Like a showbiz Muammar Gaddafi
The contradictions and tensions in pop legend Michael Jackson's relationship with the African continent.
It’s the late Michael Jackson’s birthday today. Jackson’s last years (he died in 2009) were overshadowed by child abuse allegations (see here and here). It overshadowed his immense artistic talent and his impact on pop music aside. But also as a performer and a person African descent, Jackson divided opinion.
Jackson mostly dressed like a character from a 19th century British fantasy mixed with Peter Pan and his style on- and off-stage often veered to that of the stereotype of the stereotype of a third world dictator complete with shiny medals (like a showbiz Muammar Gaddafi).
Despite his attempts to disfigure his “African” features (he claimed all kinds of medical reasons), he had a complicated and contradictory relationship with the continent, often at odds with the values of freedom and democracy that he seemed to profess through his music and performances.
He loved being photographed with African dictators like Omar Bongo, the long time dictator of Gabon; Jackson was alone in this: Bob Marley also famously went to play a concert for Bongo. And like most visitors to the continent, snapped images with children in “African” garb. On the flipside, Nelson Mandela liked hanging out with Jackson.
Perhaps, most disappointing, he was forced to pay the Cameroonian musician Manu Dibango for willfully sampling, without attribution, from Dibangu’s hit “Soul Makossa” on his own “Wanna be starting somethin’.”

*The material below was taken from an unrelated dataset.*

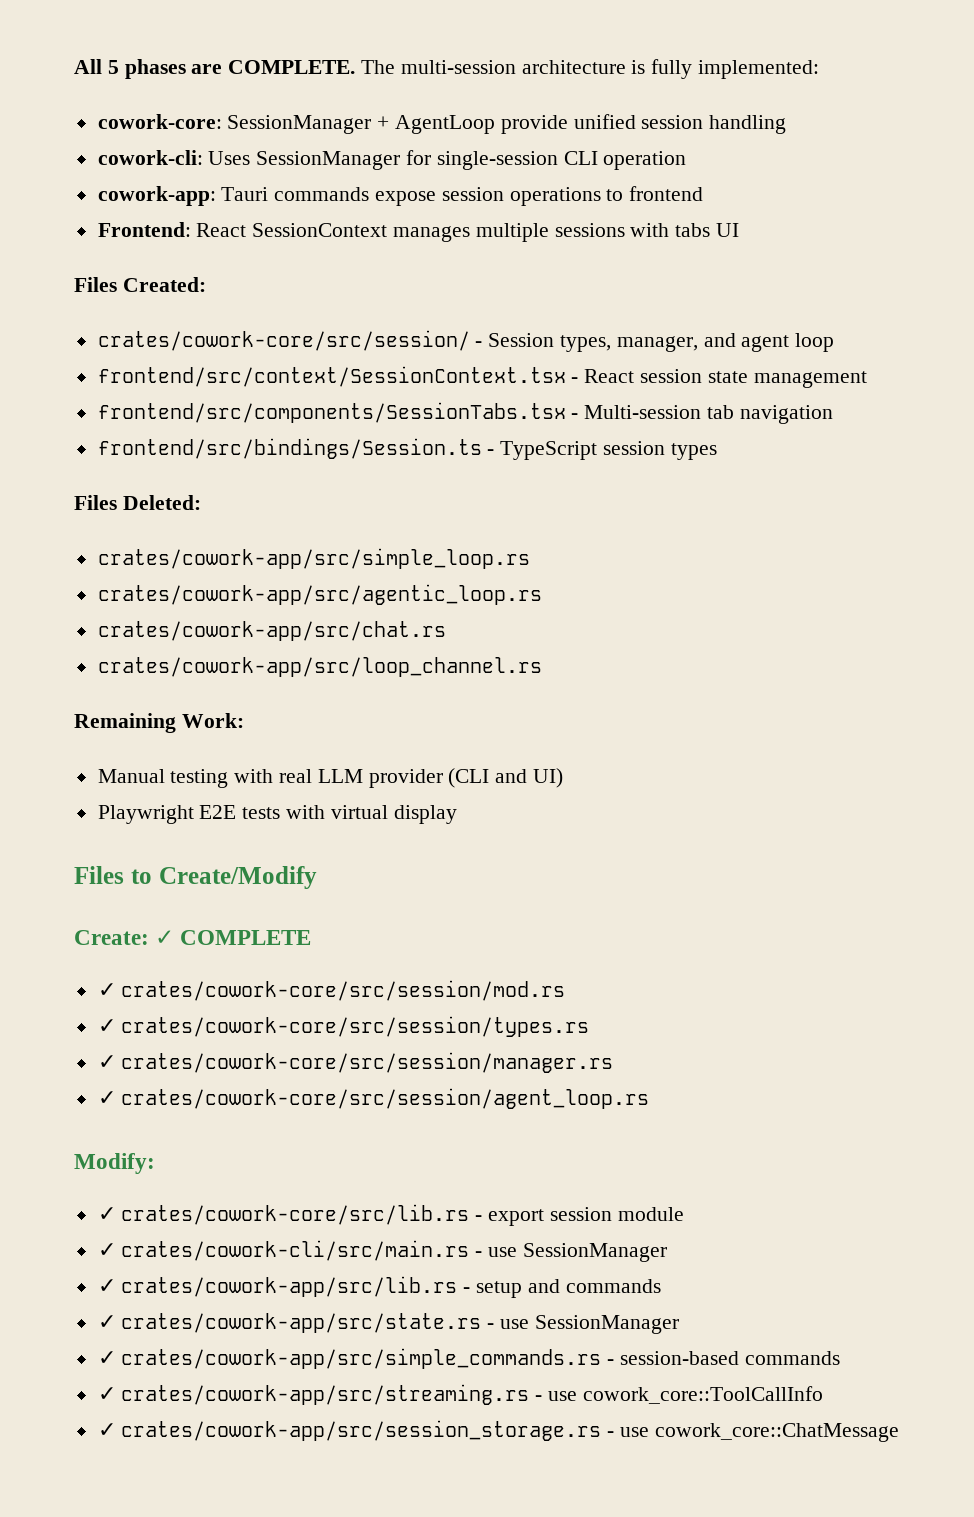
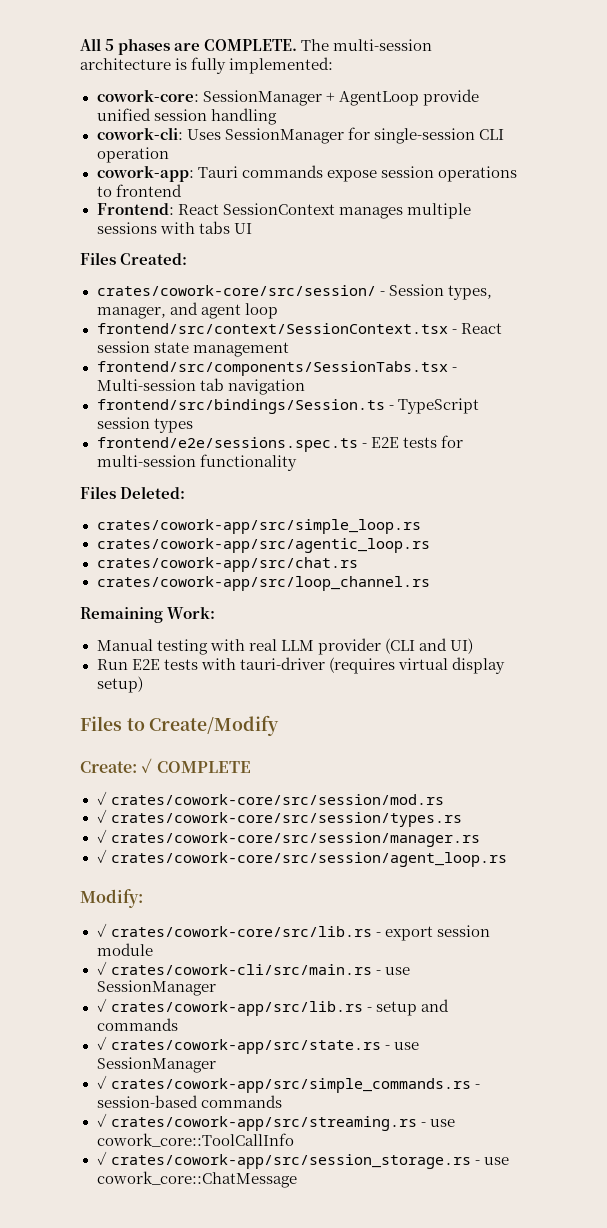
+ frontend/e2e/sessions.spec.ts - E2E tests for multi-session functionality
- Playwright E2E tests with virtual display
+ Run E2E tests with tauri-driver (requires virtual display setup)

Nevertheless, Jackson’s first forays to the continent – like a 1974 trip to perform in Senegal; the subject of a new documentary) suggest something else.
Wherever Jackson went when he visited the continent, crowds adored him, they packed stadiums to hear and watch him, danced to his musica or made songs about him. Even Dibango, after the dispute over sampling, still described Jackson as “un artiste exceptionnel, le plus talentueux et ingénieux” (an exceptional artist, the most talented and ingenious).
But it’s in Jackson’s music videos that we see the contradictions and tensions more clearly. The video for”Remember the Time” (below) is a case in point. Though it resembled too much Eddie Murphy’s “Coming to America“-like vision of Africa (the video actually starred Murphy) and is mixed with mild Orientalism, you could not look away and marvel at Jackson and his team’s creativity. Same for “Liberian Girl” with its Indiana Jones mock-up.